None of this interfered with a very active extra-curricular life as a high school, collegiate, and national soccer referee and field hockey umpire.
He is Senior Editor of the Journal of International Wildlife Law & Policy, a Routledge/Taylor & Francis Group publication now nearly twenty-five years old, and has more recently served as Guest Editor of the Global Journal of Animal Law for a set of articles published in 2022 on international law and animal welfare . Ongoing research and writing focuses on the relationships between wildlife conservation and protected areas, both terrestrial and marine, including a Journal special issue on "Biodiversity Conservation and Protected Areas in China," co-edited and co-written with Kristen Denninger Snyder and Lynette Hart and published as 17(3) JIWLP (Sept. 2014). Other publication projects have focused on the value and relevance for ecosystem management of the distinction between wild/non-wild animals and what it means to provide justice to wild animals. A new eBook on the compassionate conservation of wild and free-roaming cats and, thus, the mitigation of their impacts on other species was published at the end of 2019.

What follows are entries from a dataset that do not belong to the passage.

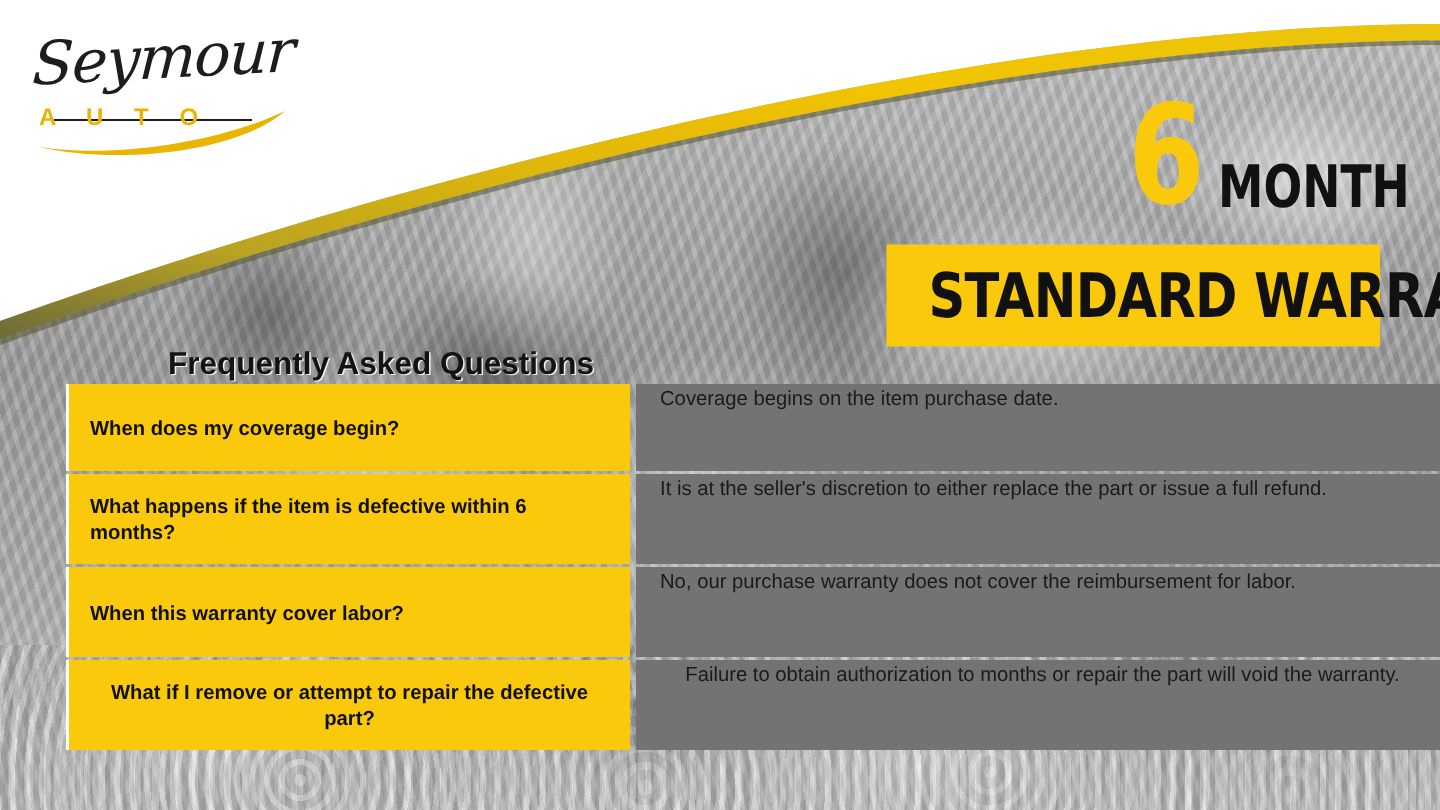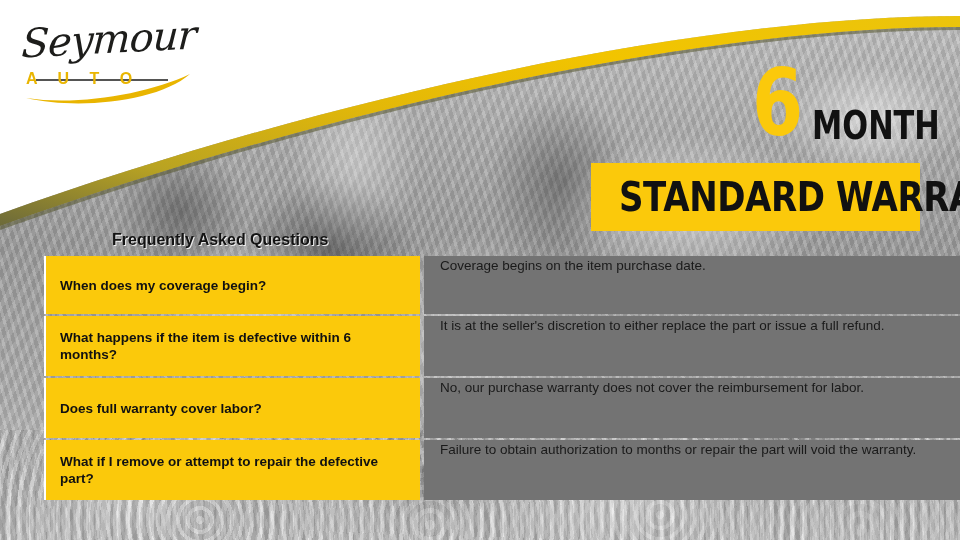--- a/index.html
+++ b/index.html
@@ -134,7 +134,7 @@
     left: 112px; top: 231px;
     font-family: "Liberation Sans", sans-serif;
     font-weight: 700;
-    font-size: 16px;
+    font-size: 21px;
     color: #131313;
     text-shadow: 1px 1px 0 rgba(255,255,255,0.85);
     white-space: nowrap;

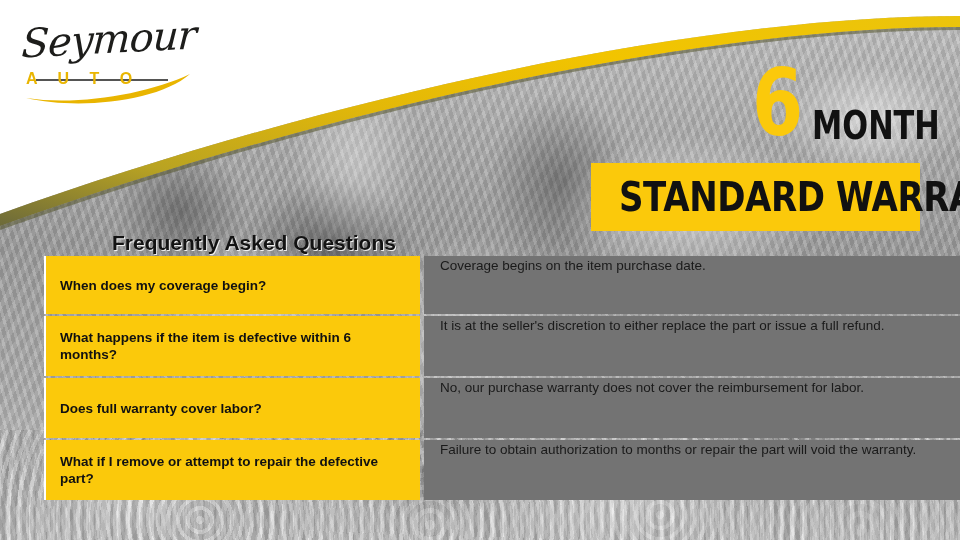--- a/index.html
+++ b/index.html
@@ -254,7 +254,7 @@
 
     <div class="faq-row r3">
       <div class="faq-q">
-        <span>Does full warranty cover labor?</span>
+        <span>When this warranty cover labor?</span>
       </div>
       <div class="faq-gap"></div>
       <div class="faq-a">

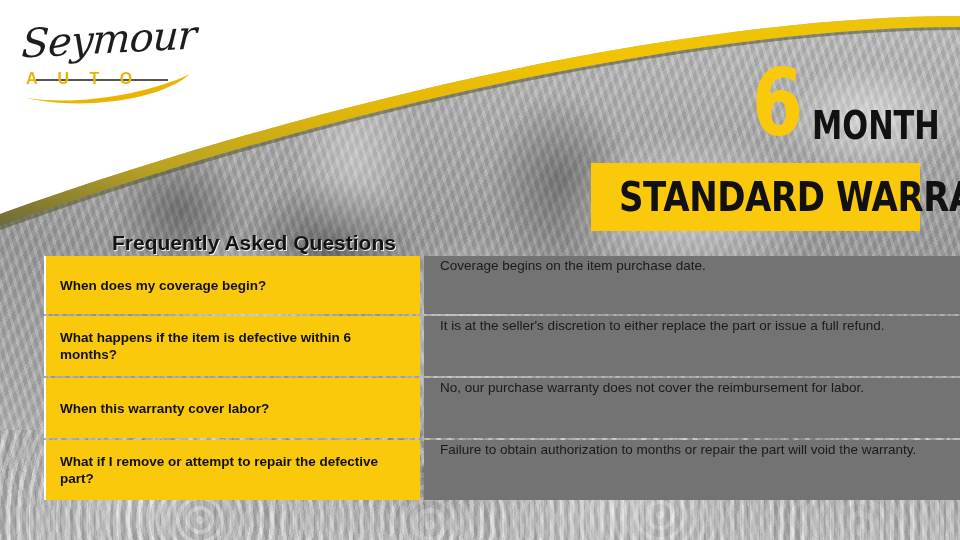--- a/index.html
+++ b/index.html
@@ -184,7 +184,7 @@
   .r1 .faq-q, .r1 .faq-a { height: 58px; }
   .r2 .faq-q, .r2 .faq-a { height: 60px; }
   .r3 .faq-q, .r3 .faq-a { height: 60px; }
-  .r4 .faq-q, .r4 .faq-a { height: 60px; }
+  .r4 .faq-q, .r4 .faq-a { height: 60px; text-align: center; }
   .faq-a span { display: block; width: 100%; }
 </style>
 </head>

He retains a long time and active interest in California politics and was for two decades the Chairman of the Board of Directors of the California Voter Foundation (CVF), the major source of fresh ideas for the reform of voting and elections processes in the state and a major participant in the Future of California Elections project, funded by the James Irvine Foundation.
He graduated from the University of Nottingham (B.A. (Hons.)) and the University of Washington (M.A., Ph.D.), is a Fellow of the Royal Society of Arts and of the Royal Geographical Society, and a founder and Fellow of the Henry Dunster Society. The Society communicates with overseas alumni/ae of Bury Grammar School and memorializes Dunster as the first President of Harvard. In the mid-seventeenth century, Dunster was first a student and later headmaster at the Bury Grammar School before emigrating to Massachusetts in the summer of 1640 and becoming the first President of Harvard soon thereafter.